COVID-19-Associated Mucormycosis (CAM) Exploits Systemic Vulnerabilities
As scientists continue to dissect the complex causes of this mucormycosis epidemic, it is becoming clear that, true to the opportunistic nature of these fungi, mucor molds took full advantage when host defenses were down and the world was distracted by a pandemic. As clinicians were triaging massive SARS-CoV-2 outbreaks, steroids were prescribed in quantities and for durations that far exceed World Health Organization (WHO) recommendations, likely compromising patients' immune systems, increasing blood sugar levels and leaving patients, with and without underlying diabetic conditions, more susceptible to fungal invasion.

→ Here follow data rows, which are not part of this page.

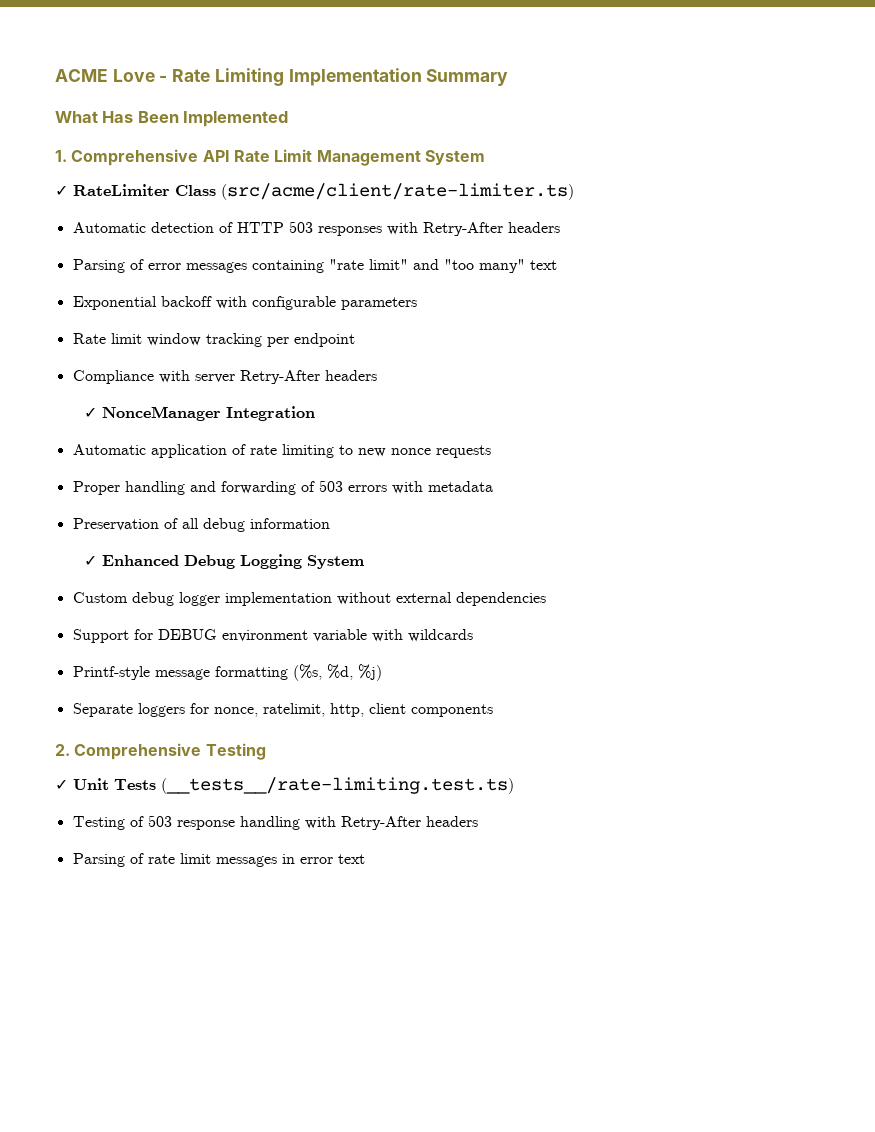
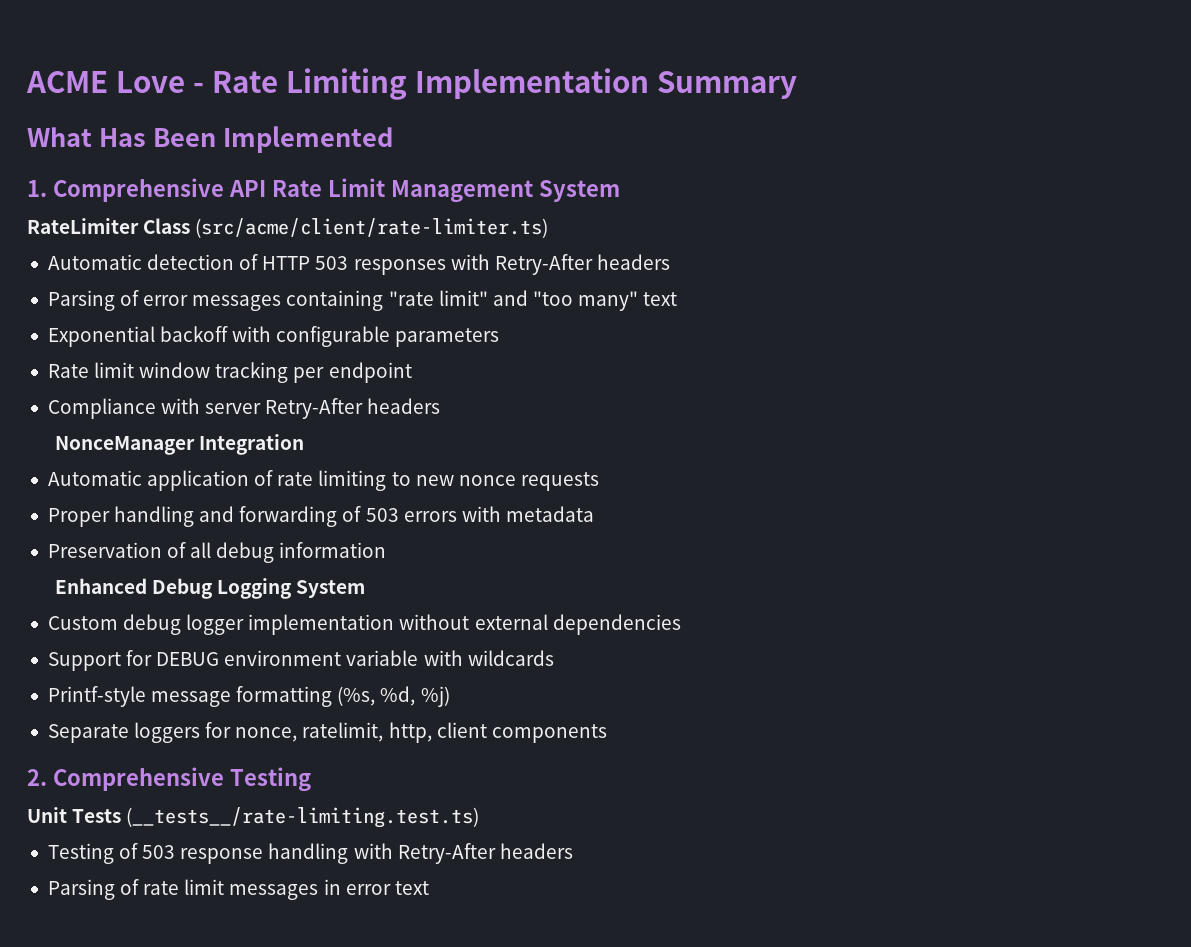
- ✓ RateLimiter Class (src/acme/client/rate-limiter.ts)
+ RateLimiter Class (src/acme/client/rate-limiter.ts)
- ✓ NonceManager Integration
+ NonceManager Integration
- ✓ Enhanced Debug Logging System
+ Enhanced Debug Logging System
- ✓ Unit Tests (__tests__/rate-limiting.test.ts)
+ Unit Tests (__tests__/rate-limiting.test.ts)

One thing is certain: CAM has exposed a number of medical vulnerabilities that warrant further attention. For starters, few treatments exist for fungal diseases like mucormycosis. This is partly because similarities between fungi and human cells make the development of antifungal therapies that are not toxic to the host particularly challenging, and antimicrobial resistance continues to threaten the viability of the limited number of antifungals that are available.
One of the treatments for mucormycosis, amphotericin B, targets sterols, lipids found in cell membranes of both human and fungal cells. Ergosterol, a component of fungal cell membranes, is more sensitive to this antifungal medication than cholesterol, but administration of amphotericin B is limited by infusion-related toxicity that, once again, is likely the result of proinflammatory cytokine production. Furthermore, corticosteroid use during treatment with amphotericin B is known to cause metabolic imbalances like hypokalemia, further complicating medical intervention during CAM.
There is still much to learn about the triple threat that has emerged from the pandemic, but moving forward, it will be especially important to carefully monitor blood-glucose levels and thoroughly discuss any underlying medical conditions with patients before beginning corticosteroid use to treat COVID-19. This page will be updated as new information about this complex and developing situation is available.